The problem is twofold. One, even historo-biologically, that isn’t the only reasonable source of human attraction. For instance, people tend to have an ideal amount of open spaces they prefer. (i.e. wide open spaces more than inside a cave), which is where the appreciation of the beauty of a sunset vista comes from. There’s a perfectly logical biological basis for that preference, and it isn’t related to sex drive at all. It’s impossible to disambiguate which biological aesthetic influence preference for a specific object/ person comes from, because human brains are really complicated. It’s easier to think of biological aesthetic aversions (the dark, pointy things, red / yellow foods, snakes), but most of those have inverses as well that could (the sun, soft things, food that does not appear poisonous, uh, things that aren’t snakes), which are deemed attractive to varying degrees.

The other part of the problem is that particularly in the context of language and communication, saying “that girl is beautiful” is very different from saying “I’d hit that”. One isn’t simply a substitute for the other, otherwise they’d be equally useful in all social situations. Even if you stipulate that thinking them is the same, due to the fact that we don’t simply blurt out every damn thing we think, they aren’t socially equivalent when translated into speech.

No, it wasn’t rhetorical. If I post something, and you respond to it based on an interpretation of the post that differs from what I intended, then what you thought I meant becomes just as relevant as what I actually meant.

It is nearly impossible to make a post on any non-trivial topic that’s free of ambiguity and possible misinterpretation. The horrible alternative is legalistic, dissertation-length posts that crush in exacting detail every trace of ambiguity. Nobody wants to write posts like that, and nobody wants to read them. So good faith is critical in having actual discussions on these sort of topics. The last page of this thread has aptly demonstrated the sort of trainwreck that ensues when respondents decide to be deliberately contrarian instead.

I disagree. In the hypothetical context of a man commenting on the beauty of an attractive female, it is a mistake to infer that he finds her sexually desirable.

Well at least now we’re getting somewhere. So in your hypothetical, the man considers the woman beautiful, but not attractive? (“attractive” is shorthand for “sexually attractive”, aka “desirable”, after all) What might he find non-sexually, non-metaphorically beautiful about her?

Hmm… this might be the wrong tack to take. Seems destined for miring in semantics.

Thank you, yes, that pretty much was my point from the start.

No, it’s not.

We get that you don’t get it, dude. There’s no reason to keep beating that poor horse.

This sounds like one end of a Madonna/whore dichotomy, and those are notorious for producing positive outcomes for women!

Clarifying here that “We” is “Zylon and the voices in his head that believe that thinking a meal smells good means you want to eat it or fuck it or something.”

You can assert it all you want, but it’s still crazy talk. It’s not true. It may be true for you, but that is your problem, not everyone else’s.

What he said.

They are very different, as the Westmark Effect proves.

You can think your sister or mother is beautiful without finding her attractive.

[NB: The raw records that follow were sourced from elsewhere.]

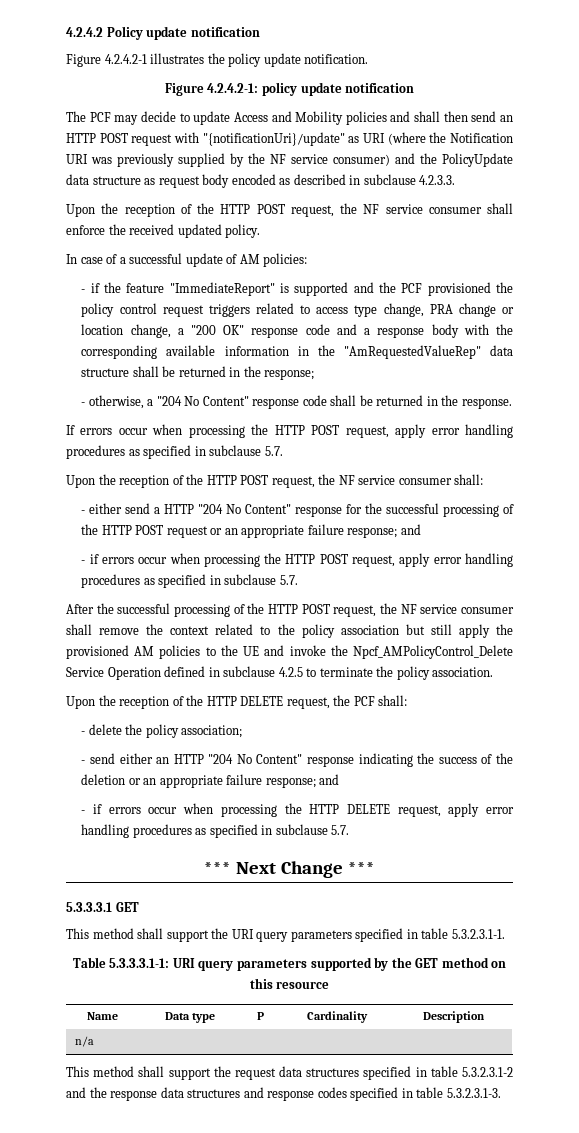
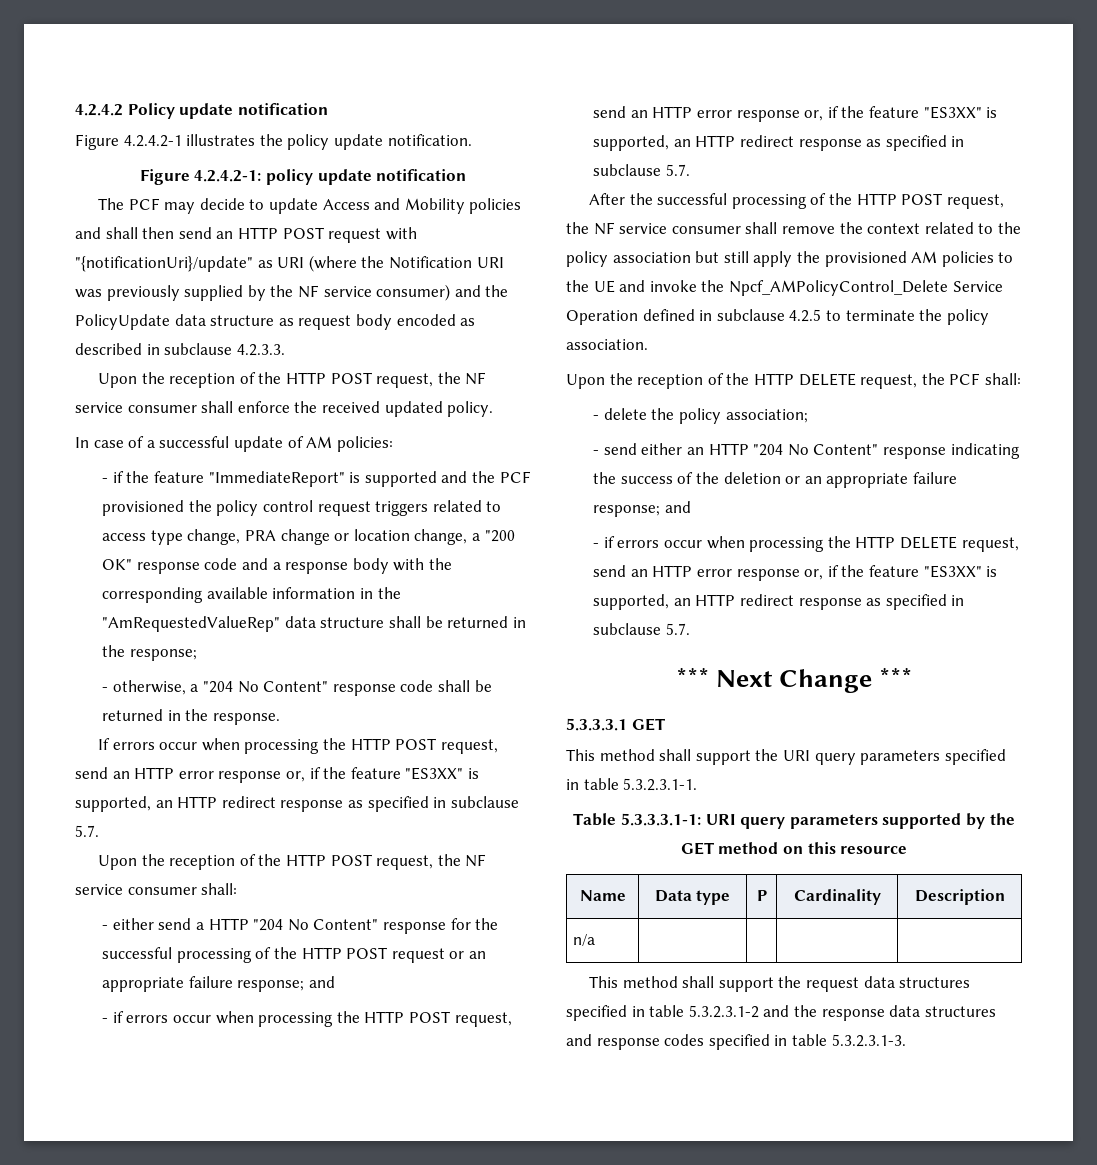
- If errors occur when processing the HTTP POST request, apply error handling procedures as specified in subclause 5.7.
+ If errors occur when processing the HTTP POST request, send an HTTP error response or, if the feature "ES3XX" is supported, an HTTP redirect response as specified in subclause 5.7.
- - if errors occur when processing the HTTP POST request, apply error handling procedures as specified in subclause 5.7.
+ - if errors occur when processing the HTTP POST request, send an HTTP error response or, if the feature "ES3XX" is supported, an HTTP redirect response as specified in subclause 5.7.
- - if errors occur when processing the HTTP DELETE request, apply error handling procedures as specified in subclause 5.7.
+ - if errors occur when processing the HTTP DELETE request, send an HTTP error response or, if the feature "ES3XX" is supported, an HTTP redirect response as specified in subclause 5.7.

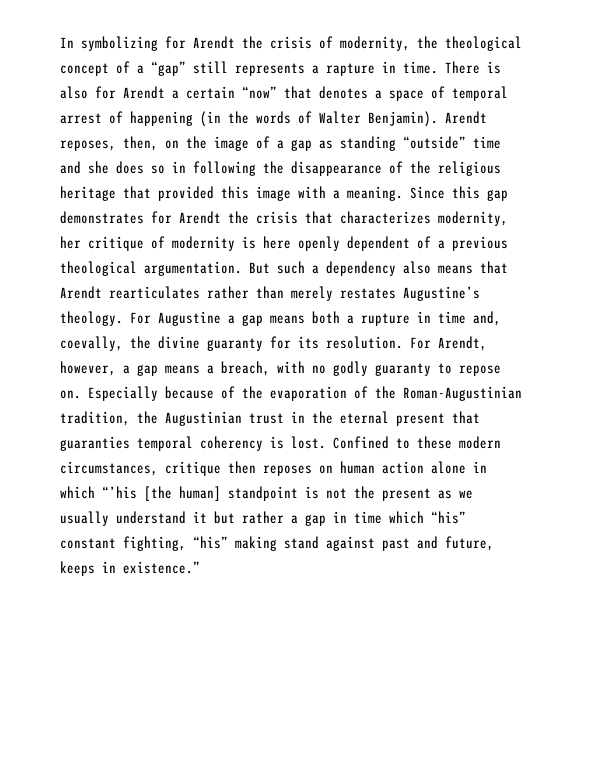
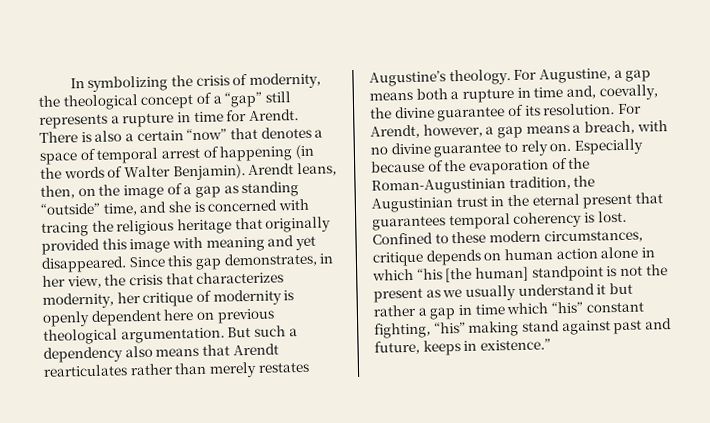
- In symbolizing for Arendt the crisis of modernity, the theological concept of a “gap” still represents a rapture in time.
+ In symbolizing the crisis of modernity, the theological concept of a “gap” still represents a rupture in time for Arendt.
- There is also for Arendt a certain “now” that denotes a space of temporal arrest of happening (in the words of Walter Benjamin).
+ There is also a certain “now” that denotes a space of temporal arrest of happening (in the words of Walter Benjamin).
- Arendt reposes, then, on the image of a gap as standing “outside” time and she does so in following the disappearance of the religious heritage that provided this image with a meaning. Since this gap demonstrates for Arendt the crisis that characterizes modernity, her critique of modernity is here openly dependent of a previous theological argumentation.
+ Arendt leans, then, on the image of a gap as standing “outside” time, and she is concerned with tracing the religious heritage that originally provided this image with meaning and yet disappeared. Since this gap demonstrates, in her view, the crisis that characterizes modernity, her critique of modernity is openly dependent here on previous theological argumentation.
- For Augustine a gap means both a rupture in time and, coevally, the divine guaranty for its resolution.
+ For Augustine, a gap means both a rupture in time and, coevally, the divine guarantee of its resolution.
- For Arendt, however, a gap means a breach, with no godly guaranty to repose on.
+ For Arendt, however, a gap means a breach, with no divine guarantee to rely on.
- Especially because of the evaporation of the Roman-Augustinian tradition, the Augustinian trust in the eternal present that guaranties temporal coherency is lost.
+ Especially because of the evaporation of the Roman-Augustinian tradition, the Augustinian trust in the eternal present that guarantees temporal coherency is lost.
- Confined to these modern circumstances, critique then reposes on human action alone in which “’his [the human] standpoint is not the present as we usually understand it but rather a gap in time which “his” constant fighting, “his” making stand against past and future, keeps in existence.”
+ Confined to these modern circumstances, critique depends on human action alone in which “his [the human] standpoint is not the present as we usually understand it but rather a gap in time which “his” constant fighting, “his” making stand against past and future, keeps in existence.”

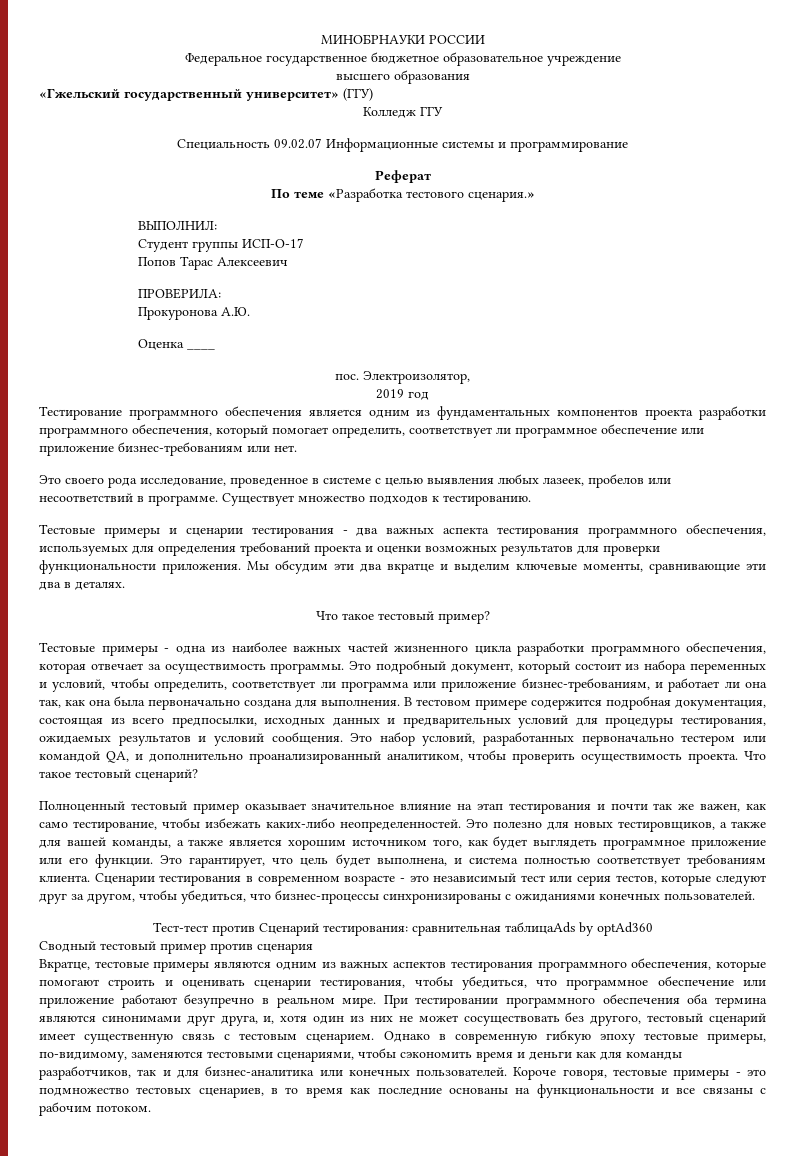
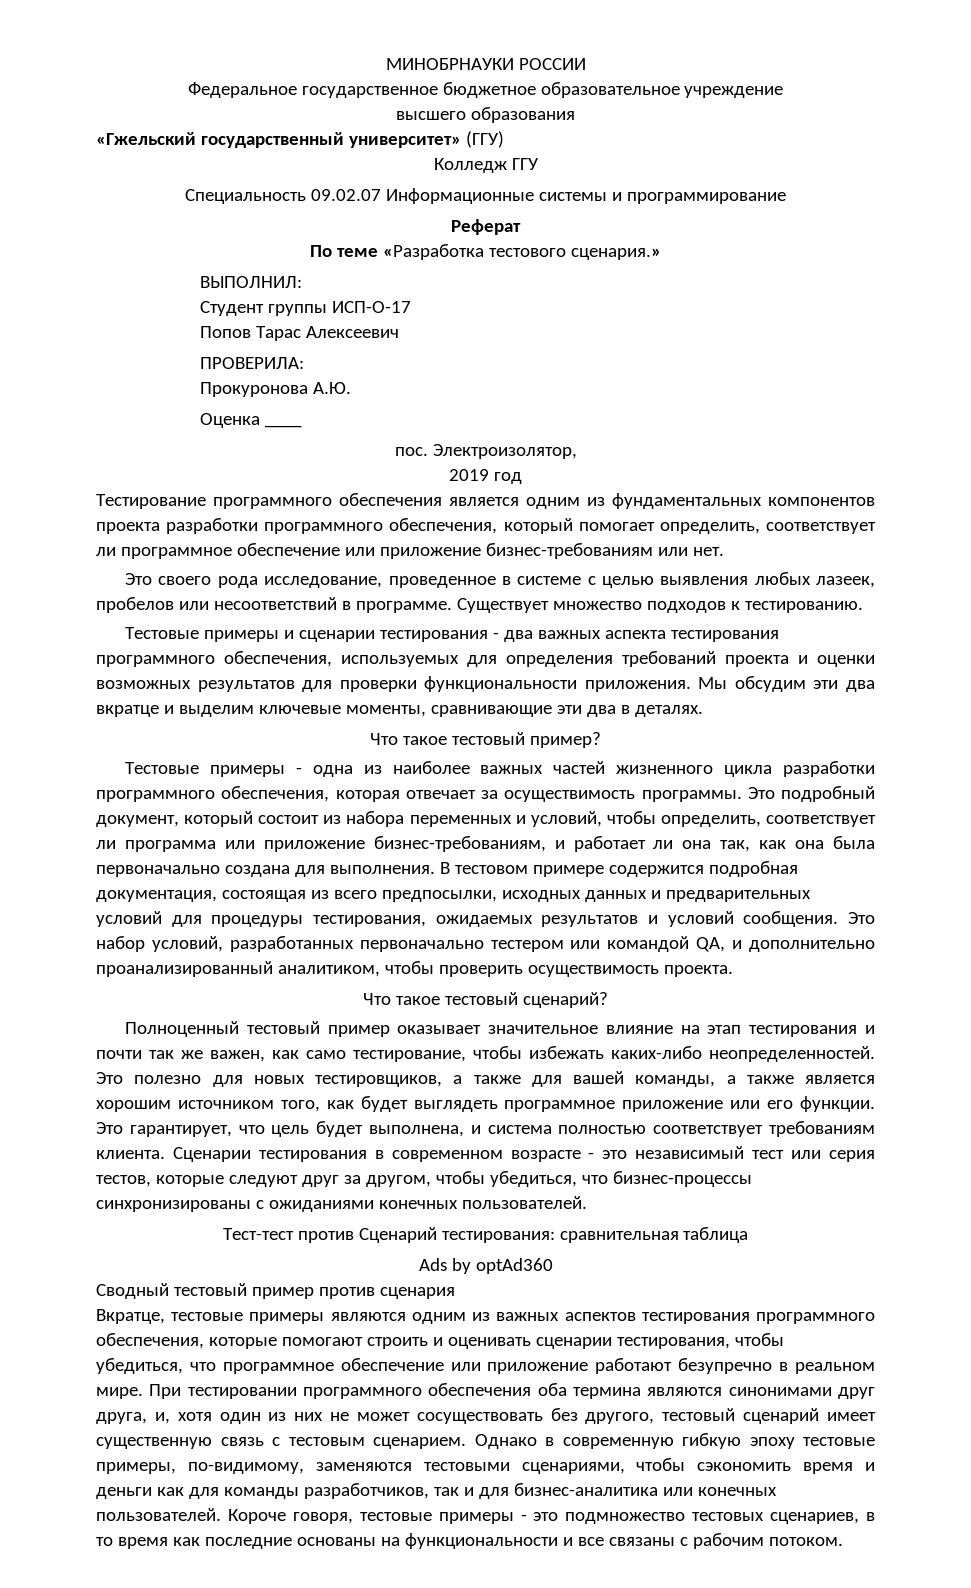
- Это набор условий, разработанных первоначально тестером или командой QA, и дополнительно проанализированный аналитиком, чтобы проверить осуществимость проекта. Что такое тестовый сценарий?
+ Это набор условий, разработанных первоначально тестером или командой QA, и дополнительно проанализированный аналитиком, чтобы проверить осуществимость проекта.
+ Что такое тестовый сценарий?
- Тест-тест против Сценарий тестирования: сравнительная таблицаAds by optAd360
+ Тест-тест против Сценарий тестирования: сравнительная таблица
+ Ads by optAd360

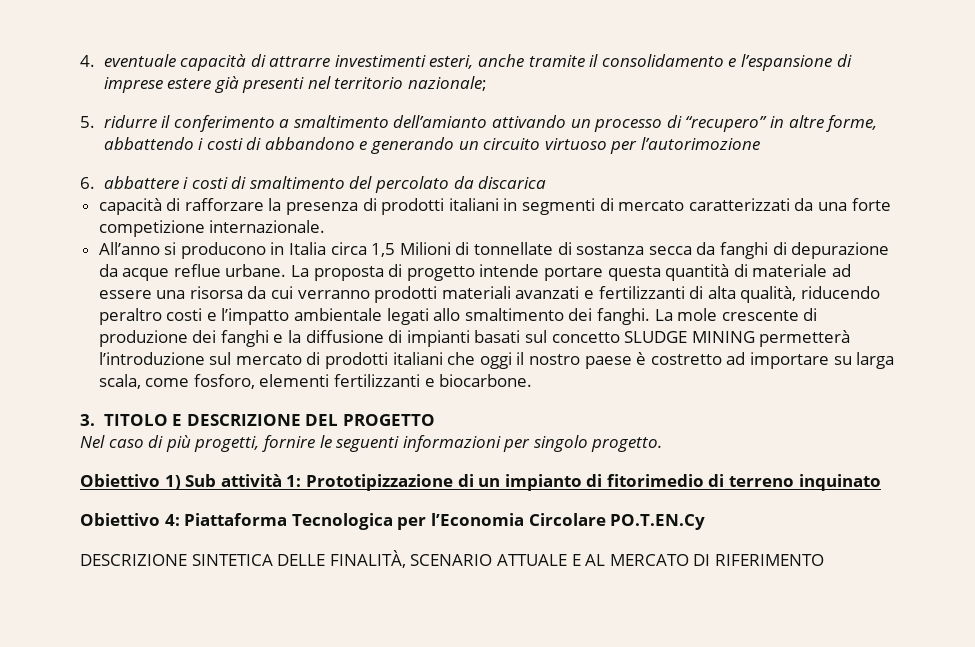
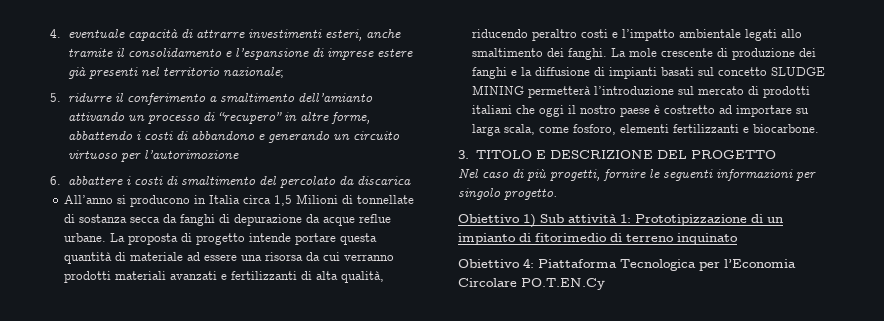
- capacità di rafforzare la presenza di prodotti italiani in segmenti di mercato caratterizzati da una forte competizione internazionale.
- DESCRIZIONE SINTETICA DELLE FINALITÀ, SCENARIO ATTUALE E AL MERCATO DI RIFERIMENTO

Well you’ve certainly convinced me with your compelling counter-argument.

It’s been interesting how some posters have made an honest attempt to discuss this, while others just lose their shit and start running around flipping furniture.

Well I think if this thread has taught us anything, it’s that QT3 needs a “fuck” button and not a “like” button.

It’s been interesting to see how you interpret people telling you that your point of view is either flawed in conception or indicative of oddly-formed psychosocial beliefs as “spittle fueled holy rampage” and “flipping furniture.”

No one’s losing it. We’re just pointing out that you believe some fucked-up stuff.

EDIT: by the way, as an editor I feel duty bound to point out that “spittle-fueled” makes no sense in the context with which you used it, Zylon. The mastication process of consuming food in humans is spittle fueled. What I think you meant to say was “spittle-flecked”, which implies rage resulting in saliva involuntarily flying from the mouth of the raging entity.